DESCRIPTION OF THE TASK: Count every line below that holds "speck". Number only.

Records excerpted from a collection:
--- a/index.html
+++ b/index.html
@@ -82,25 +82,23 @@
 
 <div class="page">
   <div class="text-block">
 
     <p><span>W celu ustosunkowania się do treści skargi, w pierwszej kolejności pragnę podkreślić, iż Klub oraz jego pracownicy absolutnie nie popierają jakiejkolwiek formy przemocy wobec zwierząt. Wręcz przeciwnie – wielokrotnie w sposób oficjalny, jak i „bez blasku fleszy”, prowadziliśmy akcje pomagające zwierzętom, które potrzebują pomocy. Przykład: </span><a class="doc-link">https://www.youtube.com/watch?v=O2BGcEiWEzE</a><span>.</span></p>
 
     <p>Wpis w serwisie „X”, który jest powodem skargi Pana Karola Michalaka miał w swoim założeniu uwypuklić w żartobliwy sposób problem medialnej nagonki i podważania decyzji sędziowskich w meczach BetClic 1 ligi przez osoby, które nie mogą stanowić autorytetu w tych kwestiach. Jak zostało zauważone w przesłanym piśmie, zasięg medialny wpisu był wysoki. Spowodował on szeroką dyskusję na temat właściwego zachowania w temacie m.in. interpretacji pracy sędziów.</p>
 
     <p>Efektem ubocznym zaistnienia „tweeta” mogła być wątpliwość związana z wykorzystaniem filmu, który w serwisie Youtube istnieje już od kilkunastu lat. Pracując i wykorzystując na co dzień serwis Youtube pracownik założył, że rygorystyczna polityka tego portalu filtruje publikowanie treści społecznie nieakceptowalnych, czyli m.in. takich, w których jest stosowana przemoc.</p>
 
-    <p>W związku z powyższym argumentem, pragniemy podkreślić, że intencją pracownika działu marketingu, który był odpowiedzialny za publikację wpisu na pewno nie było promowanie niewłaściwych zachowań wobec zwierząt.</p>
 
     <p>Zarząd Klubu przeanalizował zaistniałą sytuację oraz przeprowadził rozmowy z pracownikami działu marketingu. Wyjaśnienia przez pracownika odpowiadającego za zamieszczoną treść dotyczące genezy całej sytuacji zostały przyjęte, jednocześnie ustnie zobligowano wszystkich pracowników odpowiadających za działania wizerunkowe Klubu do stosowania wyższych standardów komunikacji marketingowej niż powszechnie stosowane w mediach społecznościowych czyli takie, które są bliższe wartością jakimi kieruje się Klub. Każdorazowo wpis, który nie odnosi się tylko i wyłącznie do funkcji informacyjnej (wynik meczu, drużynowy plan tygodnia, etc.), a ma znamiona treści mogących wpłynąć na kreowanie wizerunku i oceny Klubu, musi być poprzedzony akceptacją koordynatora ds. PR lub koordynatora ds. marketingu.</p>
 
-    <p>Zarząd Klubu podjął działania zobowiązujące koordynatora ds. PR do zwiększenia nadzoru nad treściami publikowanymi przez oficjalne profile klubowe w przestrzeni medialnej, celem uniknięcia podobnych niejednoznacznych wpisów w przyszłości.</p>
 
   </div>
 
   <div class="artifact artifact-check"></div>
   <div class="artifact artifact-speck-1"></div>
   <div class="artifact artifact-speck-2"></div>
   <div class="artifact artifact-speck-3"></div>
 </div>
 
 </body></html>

ANSWER TO THIS PROBLEM: 3